- Born: 5 March 1963 (age 63) Toxteth, Liverpool, Merseyside, England
- Genres: Soul; pop;
- Instruments: Piano, guitar
- Website: Official website

= Tommy Blaize =

British musician (born 1963)

Tommy Blaize (born 5th March 1963) is a British singer, songwriter, and television performer, best known as the lead singer and long-time vocalist with the house band on BBC One's Strictly Come Dancing.

He has sung on the programme since its launch in 2004 and is one of the few original contributors still involved, alongside Craig Revel Horwood and Anton Du Beke.

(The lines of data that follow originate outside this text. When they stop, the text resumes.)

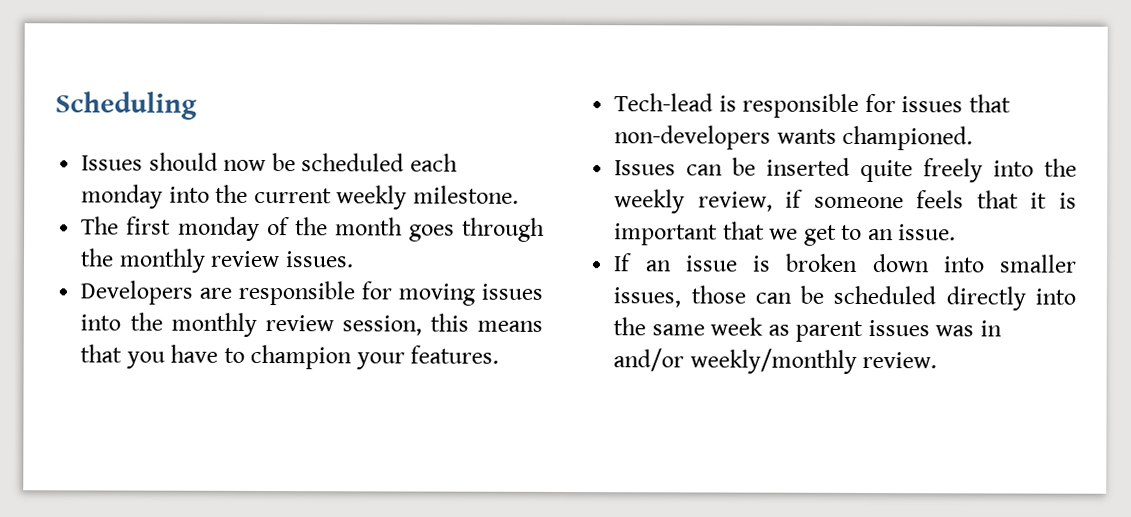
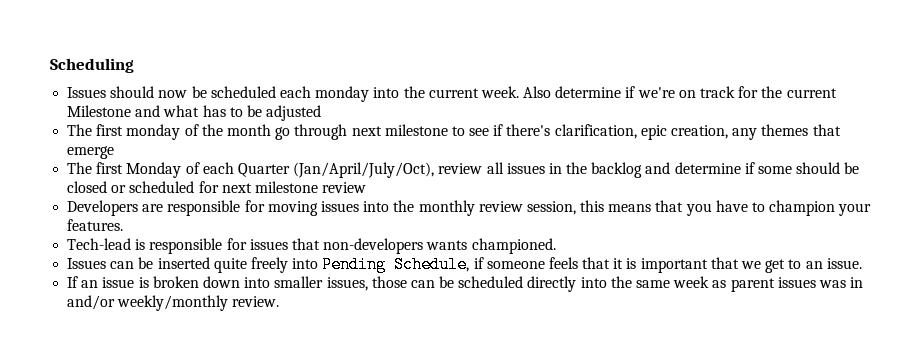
- Issues should now be scheduled each monday into the current weekly milestone.
+ Issues should now be scheduled each monday into the current week. Also determine if we're on track for the current Milestone and what has to be adjusted
- The first monday of the month goes through the monthly review issues.
+ The first monday of the month go through next milestone to see if there's clarification, epic creation, any themes that emerge
+ The first Monday of each Quarter (Jan/April/July/Oct), review all issues in the backlog and determine if some should be closed or scheduled for next milestone review
- Issues can be inserted quite freely into the weekly review, if someone feels that it is important that we get to an issue.
+ Issues can be inserted quite freely into Pending Schedule, if someone feels that it is important that we get to an issue.

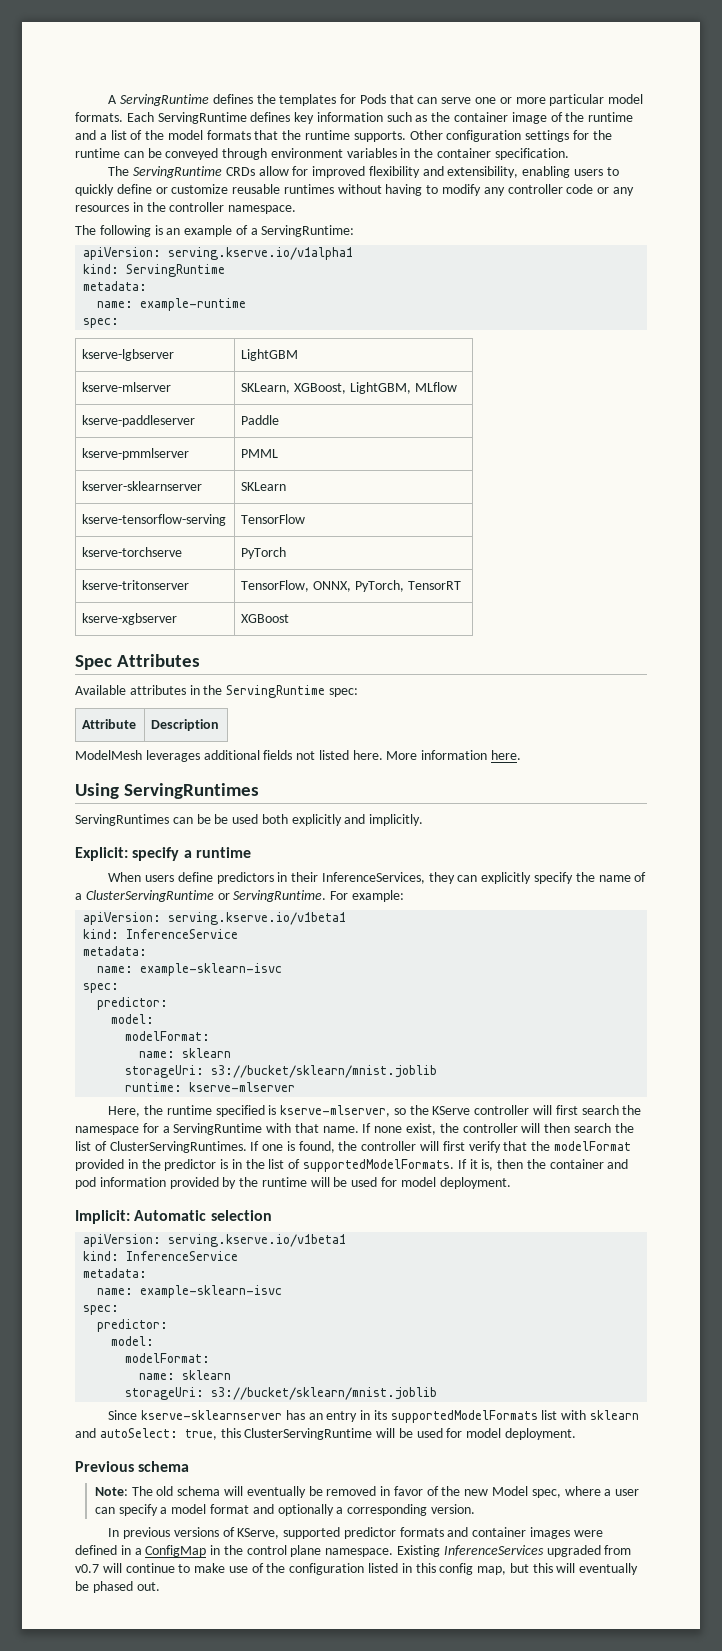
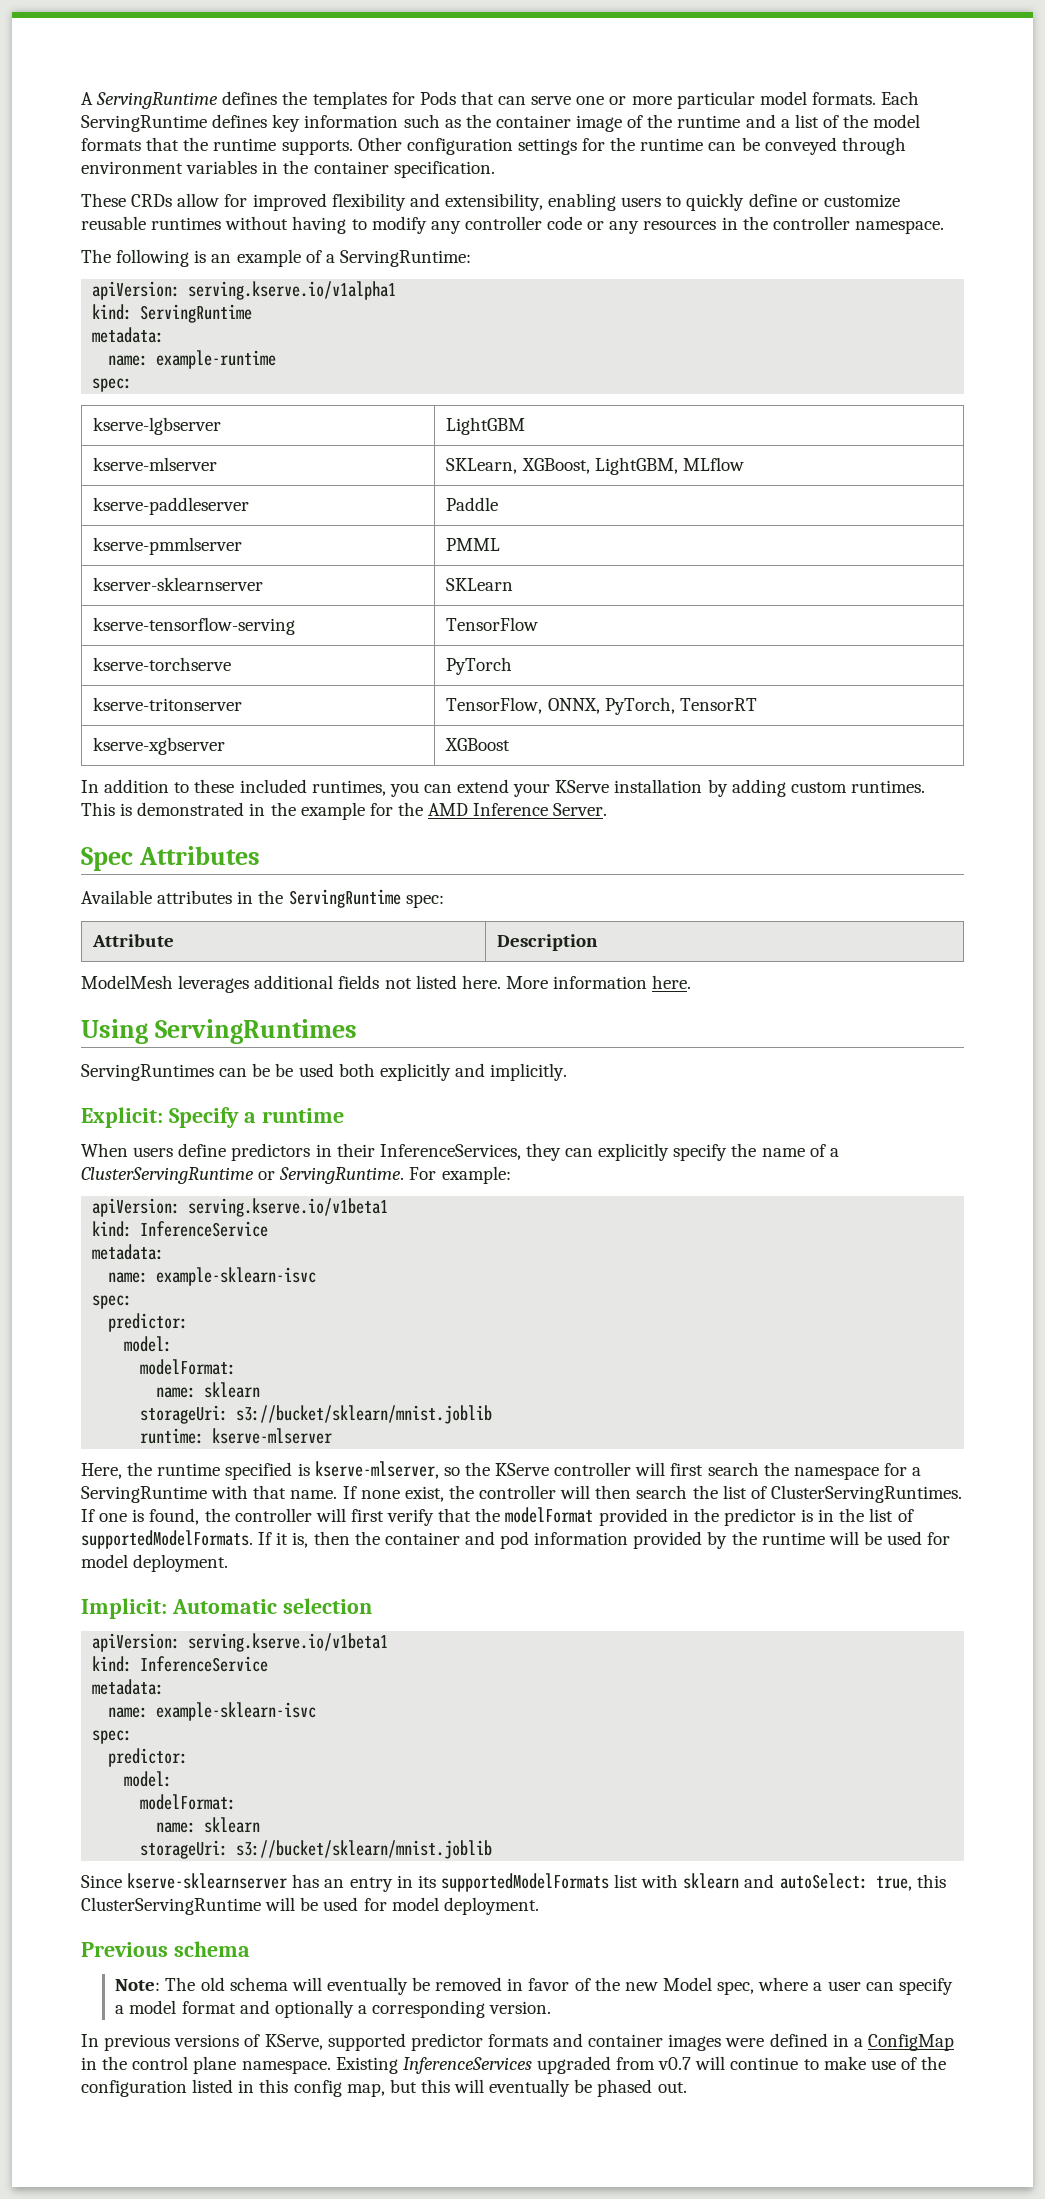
- The ServingRuntime CRDs allow for improved flexibility and extensibility, enabling users to quickly define or customize reusable runtimes without having to modify any controller code or any resources in the controller namespace.
+ These CRDs allow for improved flexibility and extensibility, enabling users to quickly define or customize reusable runtimes without having to modify any controller code or any resources in the controller namespace.
+ In addition to these included runtimes, you can extend your KServe installation by adding custom runtimes. This is demonstrated in the example for the AMD Inference Server.
- Explicit: specify a runtime
+ Explicit: Specify a runtime

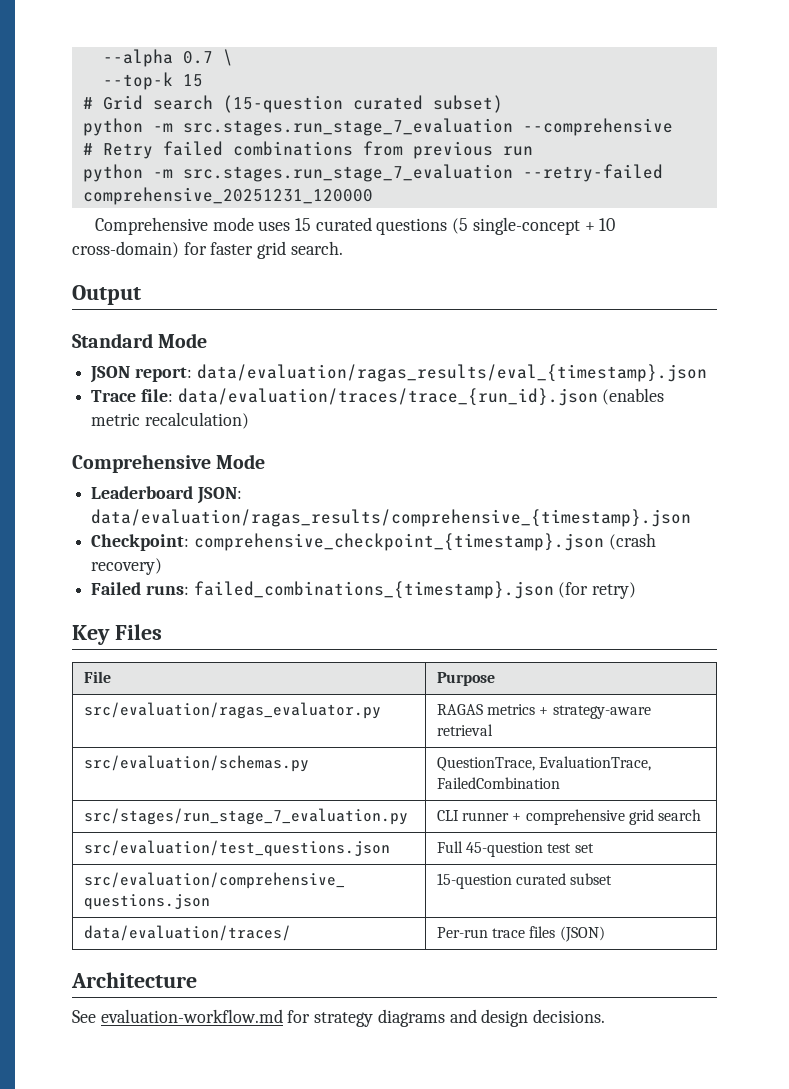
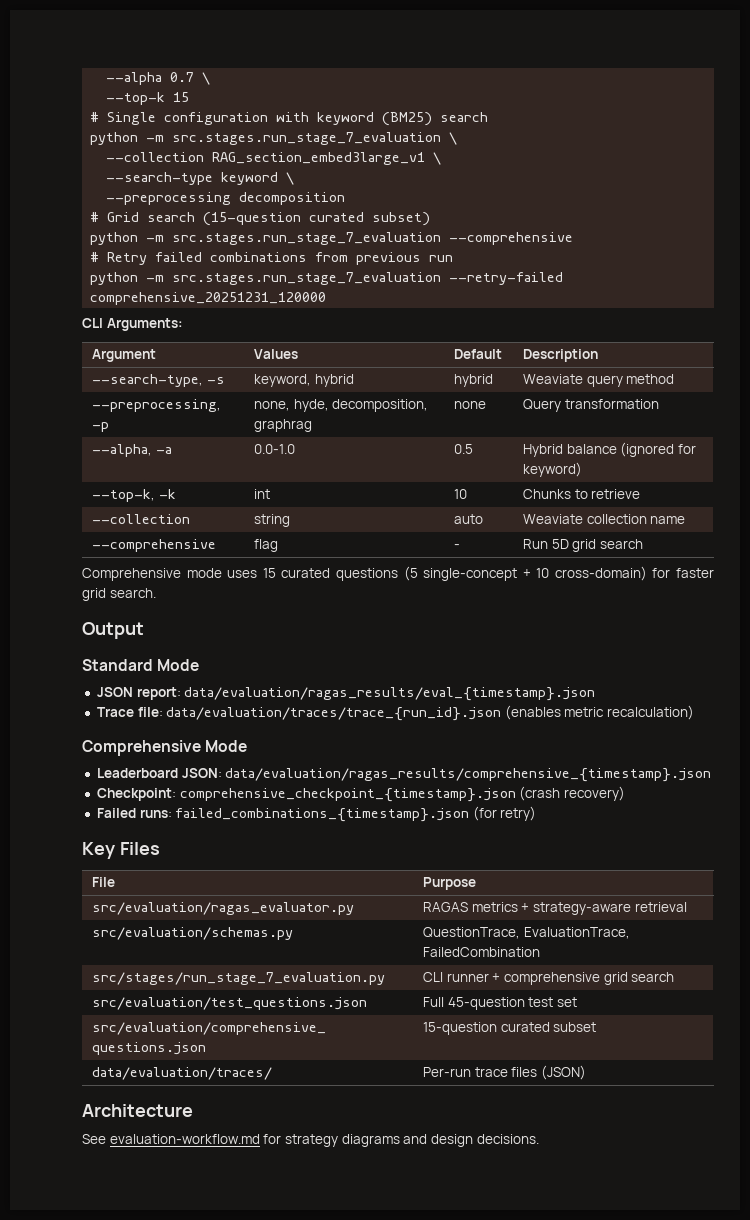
+ # Single configuration with keyword (BM25) search
+ python -m src.stages.run_stage_7_evaluation \
+ --collection RAG_section_embed3large_v1 \
+ --search-type keyword \
+ --preprocessing decomposition
+ CLI Arguments:
+ Argument | Values | Default | Description
+ --search-type, -s | keyword, hybrid | hybrid | Weaviate query method
+ --preprocessing, -p | none, hyde, decomposition, graphrag | none | Query transformation
+ --alpha, -a | 0.0-1.0 | 0.5 | Hybrid balance (ignored for keyword)
+ --top-k, -k | int | 10 | Chunks to retrieve
+ --collection | string | auto | Weaviate collection name
+ --comprehensive | flag | - | Run 5D grid search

With a career spanning more than five decades, Blaize has worked with artists including Diana Ross, Queen, The Beach Boys, Amy Winehouse, Joe Cocker, Tina Turner, Stevie Wonder and Robbie Williams, and has released his own solo material.

== Early life and background ==
Blaize was born in Toxteth, Liverpool, to a father who served in the Royal Navy. He was aged nine when he and his two younger brothers were spotted performing in the street by talent scout Hilda Fallon and subsequently performed their first professional gig as The Blaize Brothers , playing clubs across north-west England during the 1970s.

The trio were discovered by a local workman who introduced them to promoter Hilda Fallon, who helped launch their career.

After the group split when he was sixteen, Blaize studied at what is now the Liverpool Institute for Performing Arts (LIPA).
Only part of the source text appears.